• **Instructions to follow**:
Given these entries, repeat exactly the lines starting with the one that has "Measure around the" and going on through the one that has "background: #f97316 ->", both included, but none of the pictures.
=== Data under study ===
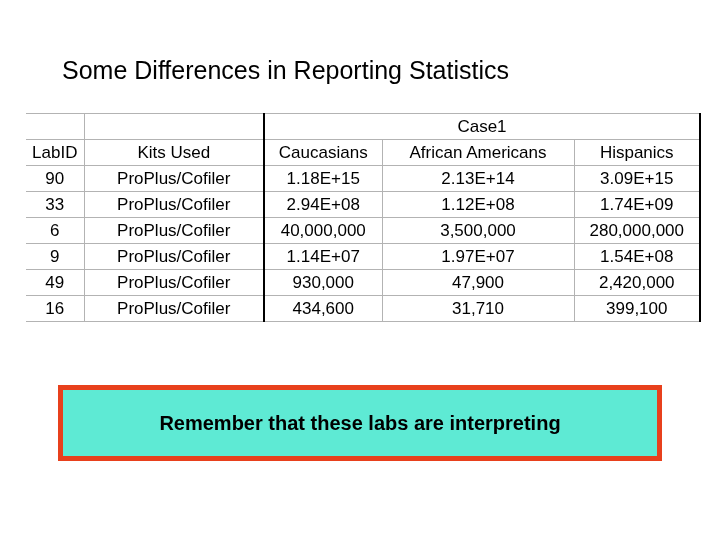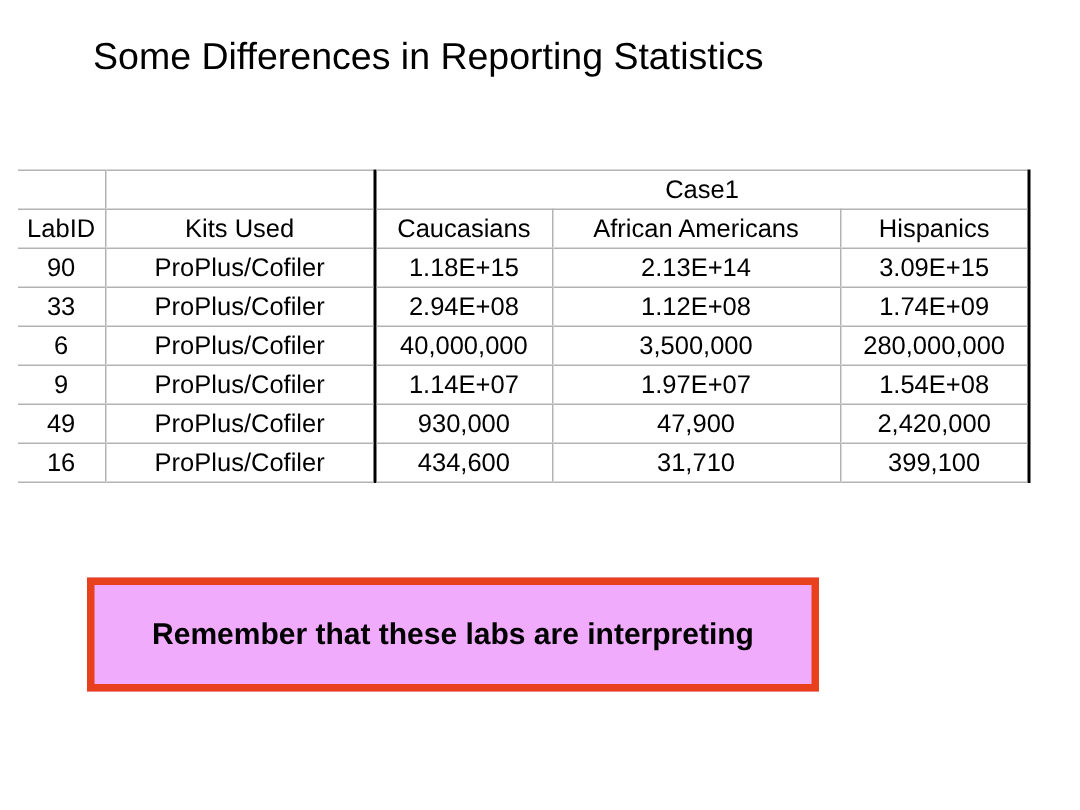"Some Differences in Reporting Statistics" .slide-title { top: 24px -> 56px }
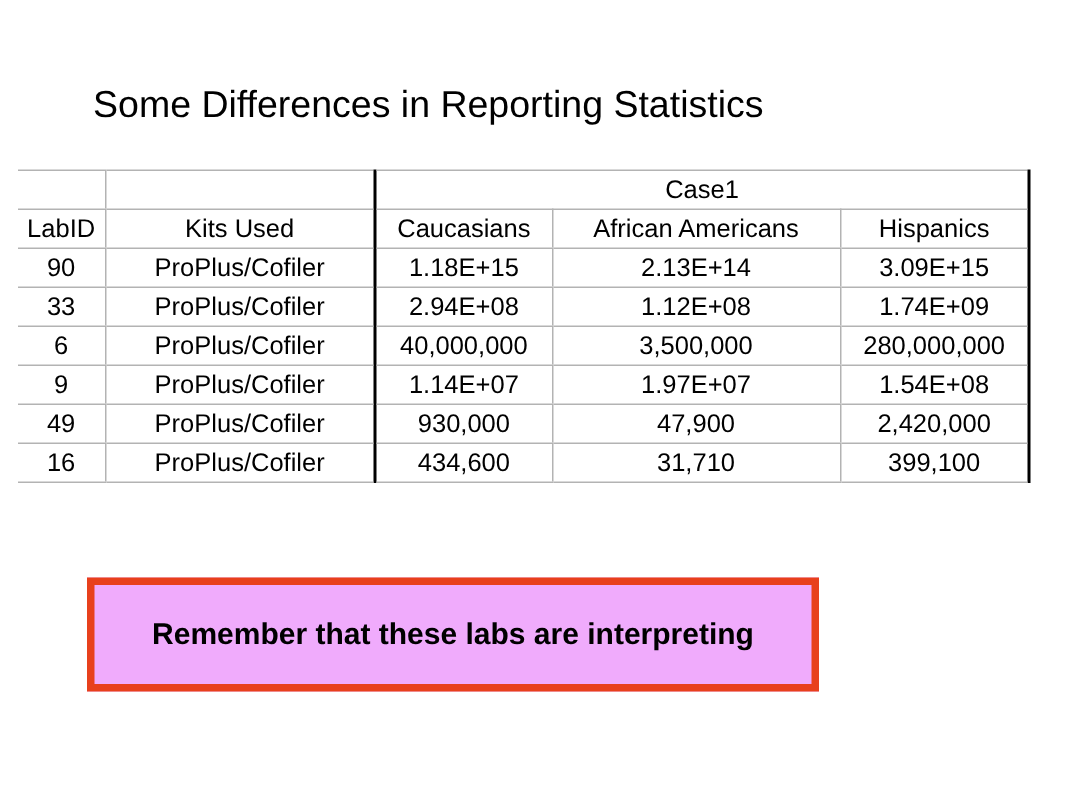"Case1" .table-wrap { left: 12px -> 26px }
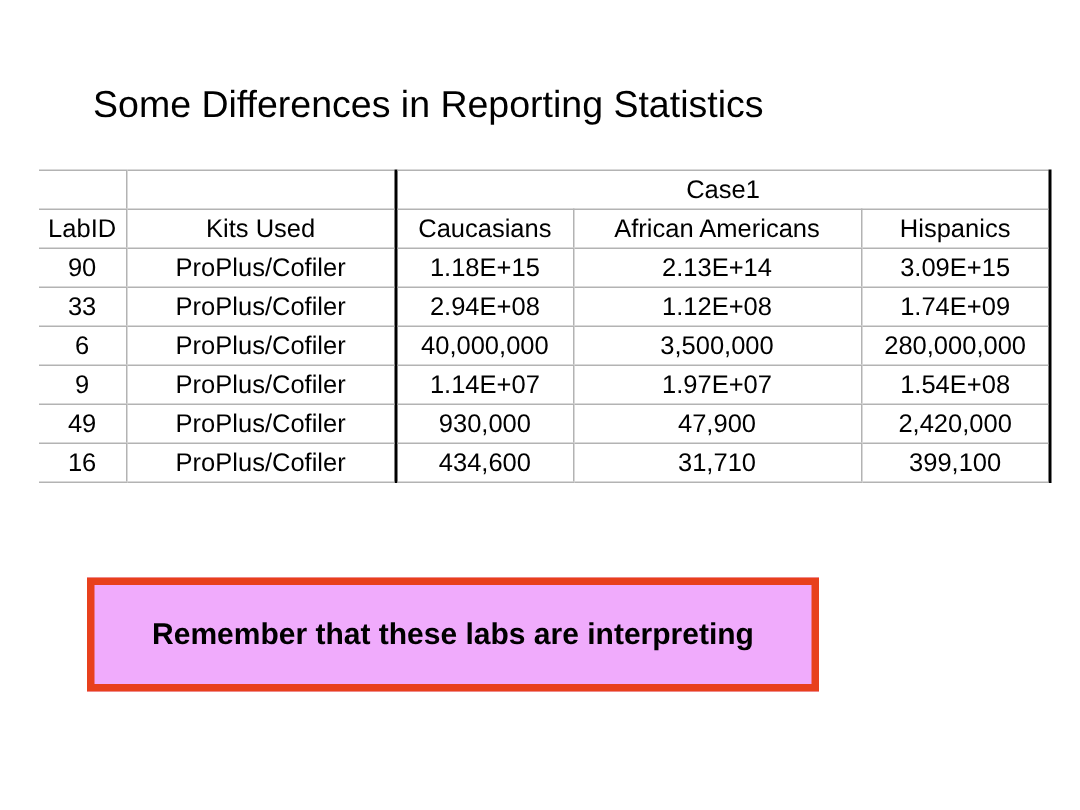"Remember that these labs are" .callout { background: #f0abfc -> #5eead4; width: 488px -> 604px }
===
=== Data under study ===
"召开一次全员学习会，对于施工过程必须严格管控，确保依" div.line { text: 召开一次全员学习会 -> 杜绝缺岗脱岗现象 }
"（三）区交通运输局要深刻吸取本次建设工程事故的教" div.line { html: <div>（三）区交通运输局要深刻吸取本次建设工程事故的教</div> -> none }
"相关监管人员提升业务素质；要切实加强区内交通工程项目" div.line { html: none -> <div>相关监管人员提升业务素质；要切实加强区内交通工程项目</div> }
===
=== Data under study ===
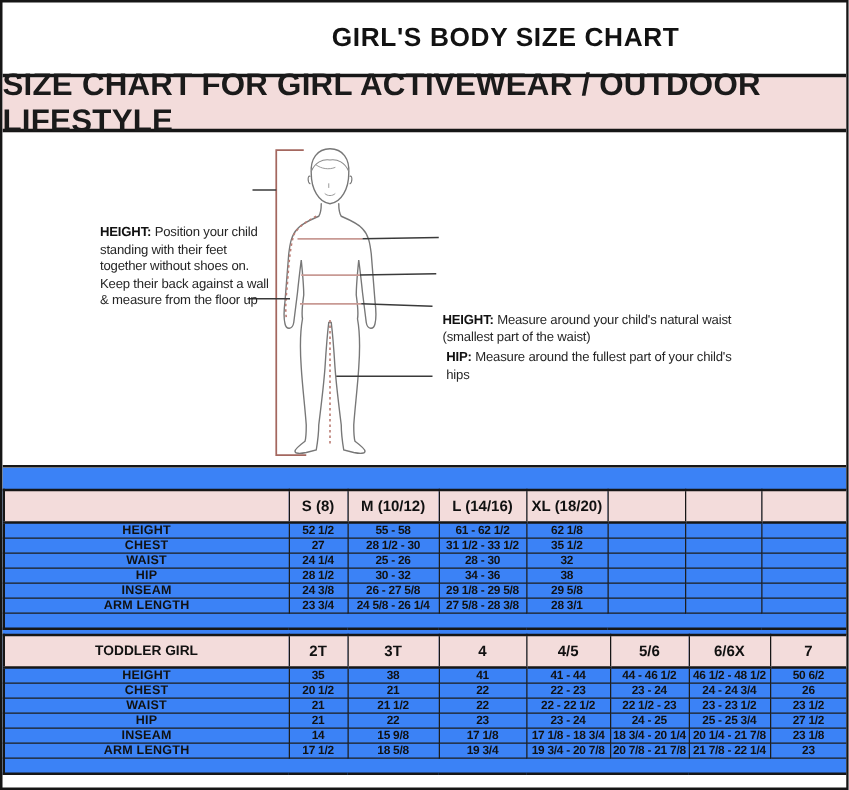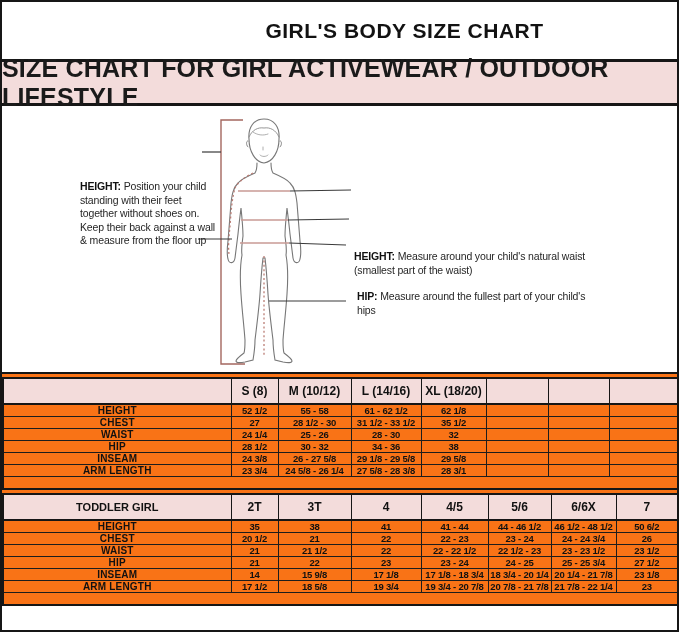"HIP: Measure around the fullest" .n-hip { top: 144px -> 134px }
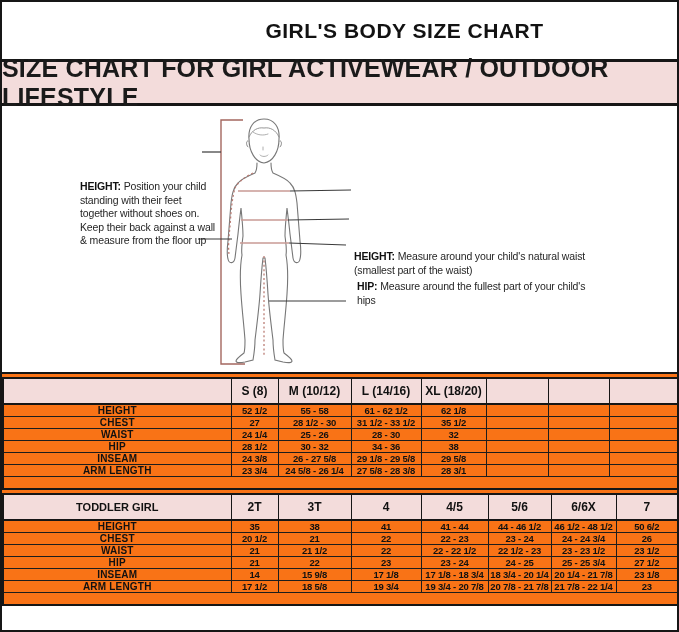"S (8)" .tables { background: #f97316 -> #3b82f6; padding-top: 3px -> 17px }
===
• **Answer**:
"HIP: Measure around the fullest" .n-hip { top: 144px -> 134px }
"S (8)" .tables { background: #f97316 -> #3b82f6; padding-top: 3px -> 17px }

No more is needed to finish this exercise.